## WHAT IS BEING ASKED
Print the data below again in full, exactly as it stands, with no images.

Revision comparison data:
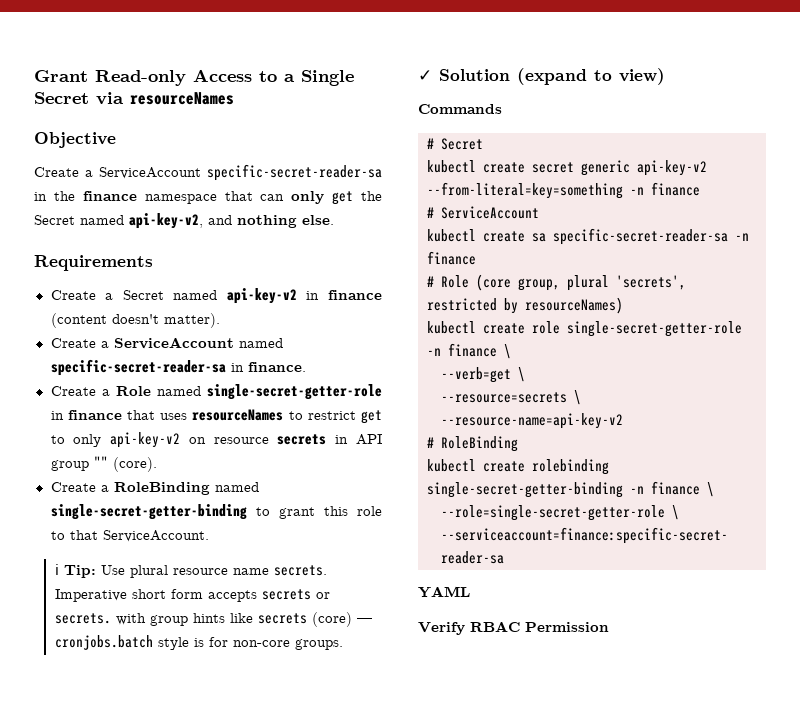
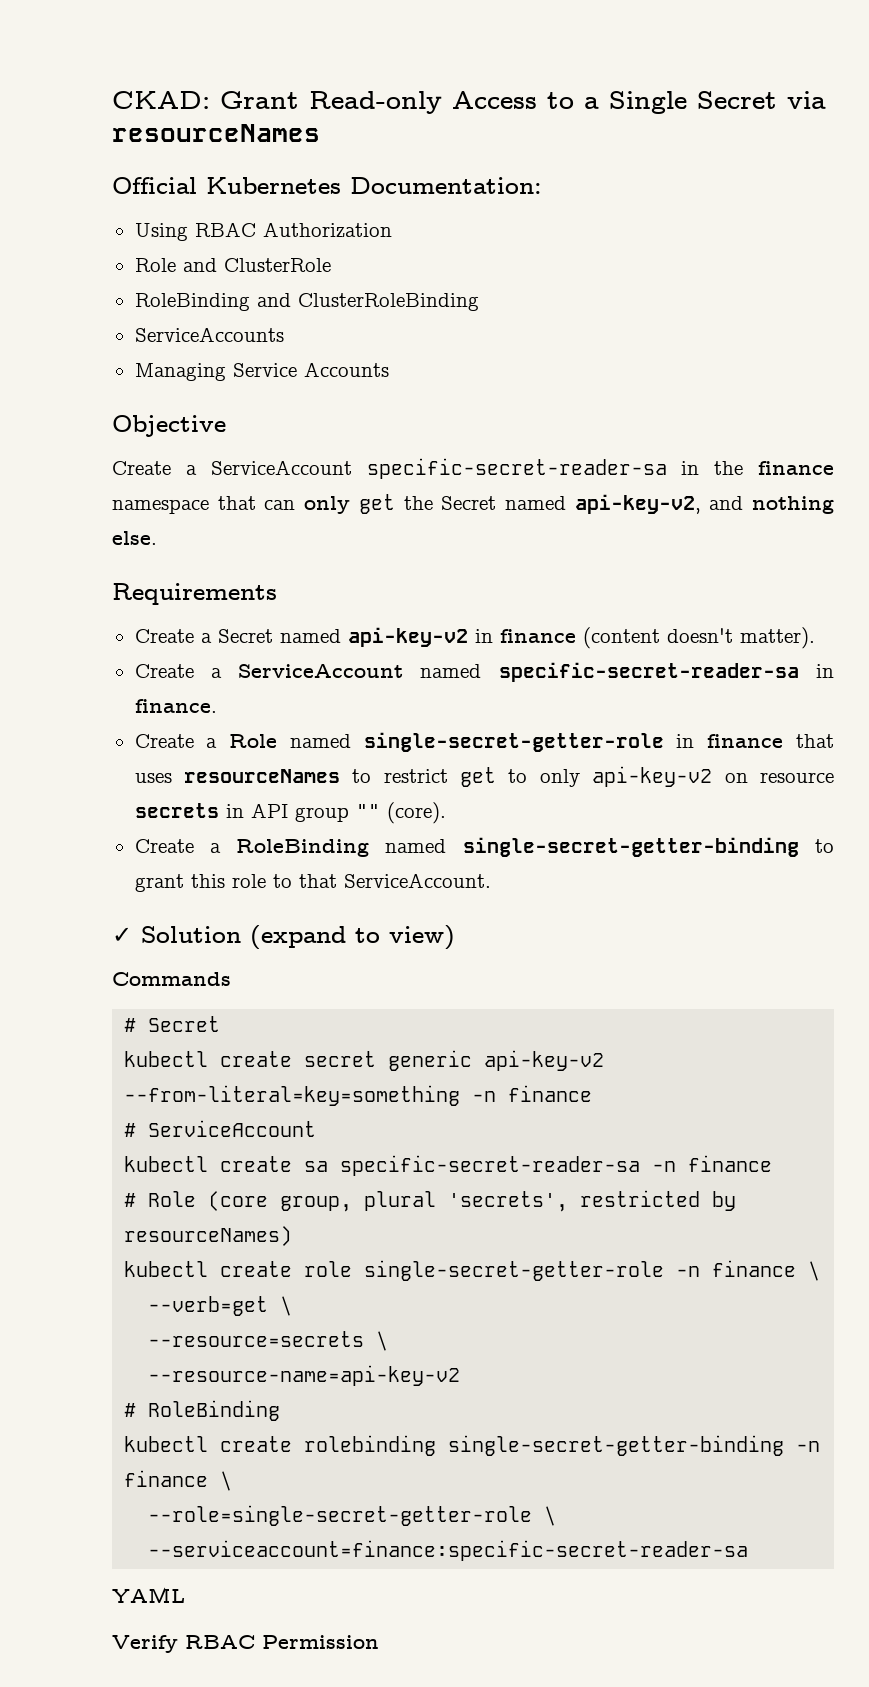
- Grant Read-only Access to a Single Secret via resourceNames
+ CKAD: Grant Read-only Access to a Single Secret via resourceNames
+ Official Kubernetes Documentation:
+ Using RBAC Authorization
+ Role and ClusterRole
+ RoleBinding and ClusterRoleBinding
+ ServiceAccounts
+ Managing Service Accounts
- ℹ Tip: Use plural resource name secrets. Imperative short form accepts secrets or secrets. with group hints like secrets (core) — cronjobs.batch style is for non-core groups.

## FINAL ANSWER
- Grant Read-only Access to a Single Secret via resourceNames
+ CKAD: Grant Read-only Access to a Single Secret via resourceNames
+ Official Kubernetes Documentation:
+ Using RBAC Authorization
+ Role and ClusterRole
+ RoleBinding and ClusterRoleBinding
+ ServiceAccounts
+ Managing Service Accounts
- ℹ Tip: Use plural resource name secrets. Imperative short form accepts secrets or secrets. with group hints like secrets (core) — cronjobs.batch style is for non-core groups.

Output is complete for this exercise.